No dia 4 de Fevereiro de 1994, em Nova Iorque, Madre Teresa de Calcutá encontrou alguns dos mais importantes políticos americanos, entre os quais, o então presidente Bill Clinton e o seu vice-presidente Al Gore. Nesse encontro histórico, Madre Teresa cunhou uma expressão que nos ajuda a compreender o evangelho do próximo domingo: «Doar tem que doer». Se não “dói” quando damos, isso significa que ainda não doámos realmente nada. Demos do que sobrava; partilhámos apenas o que sobejava e a nossa vida não foi minimamente “tocada” por esse gesto. Madre Teresa dizia também que «o importante não é o que se dá, mas o amor com que se dá», e que «amar significa estar disposto a doar-se até que doa».

No próximo dia 11, o evangelho apresenta-nos dois casos bem distintos: em primeiro lugar é descrito o comportamento dos escribas e dos ricos: sempre sedentos de lucro, não fazem nada sem segundas intenções e exploram tudo e todos (até mesmo uma esmola) em troca de um momento de glória, um aplauso, um elogio. O segundo caso corresponde a uma pobre viúva que depositou na caixa das esmolas do templo tudo o que possuía: duas pequenas moedas. Ninguém reparou no gesto da viúva. Ninguém, excepto Jesus. E para Ele (para Deus) aqueles dois tostões foram o dom mais importante, pois nenhuma outra esmola foi dada com tanta gratuidade, totalidade e sacrifício.

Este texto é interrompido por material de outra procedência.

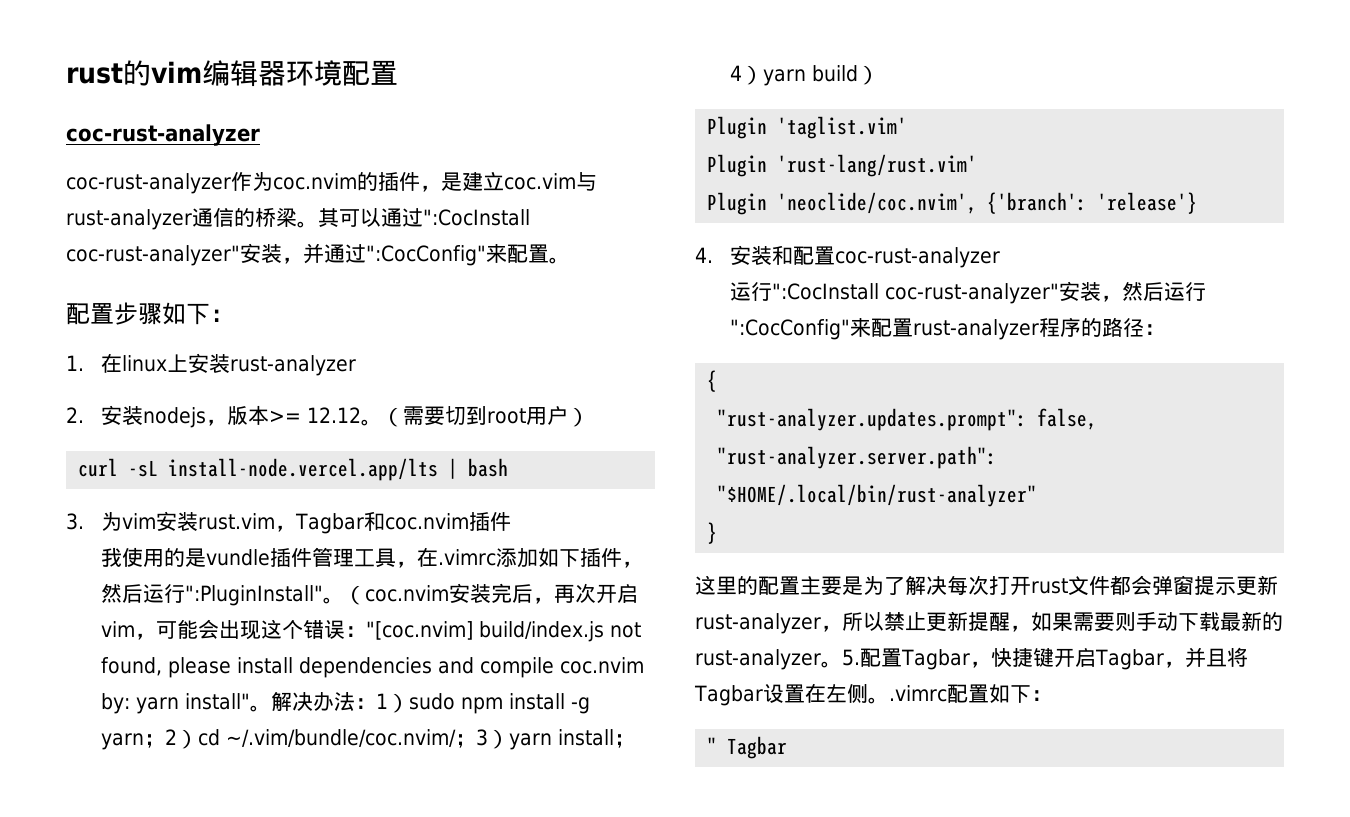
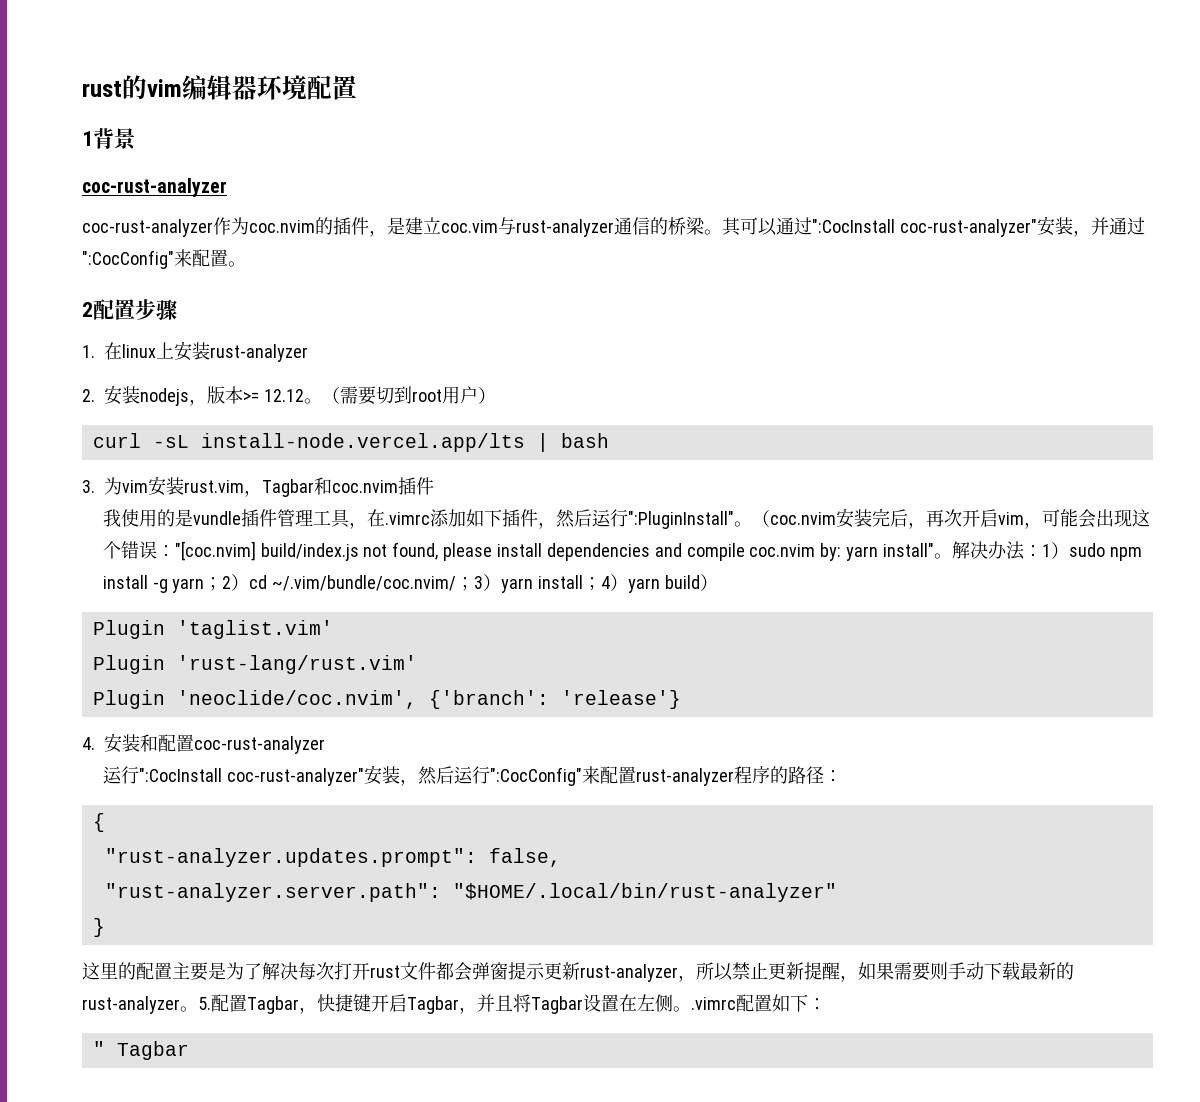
(398, 72) none -> [82,128,136,150] // 1背景
(570, 260) none -> [82,302,93,317] 2
[162,302,234,325] 如下： -> (177, 309) none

Este evangelho ensina-nos que o verdadeiro cristão não é o que cultiva gestos teatrais e espampanantes, que impressionam as multidões e que são aplaudidos pelos homens. Verdadeiro cristão é quem, no segredo - livremente e gratuitamente - ajuda os irmãos mais pobres e partilha tudo o que tem. Não apenas o que sobeja. Doa a quem doer.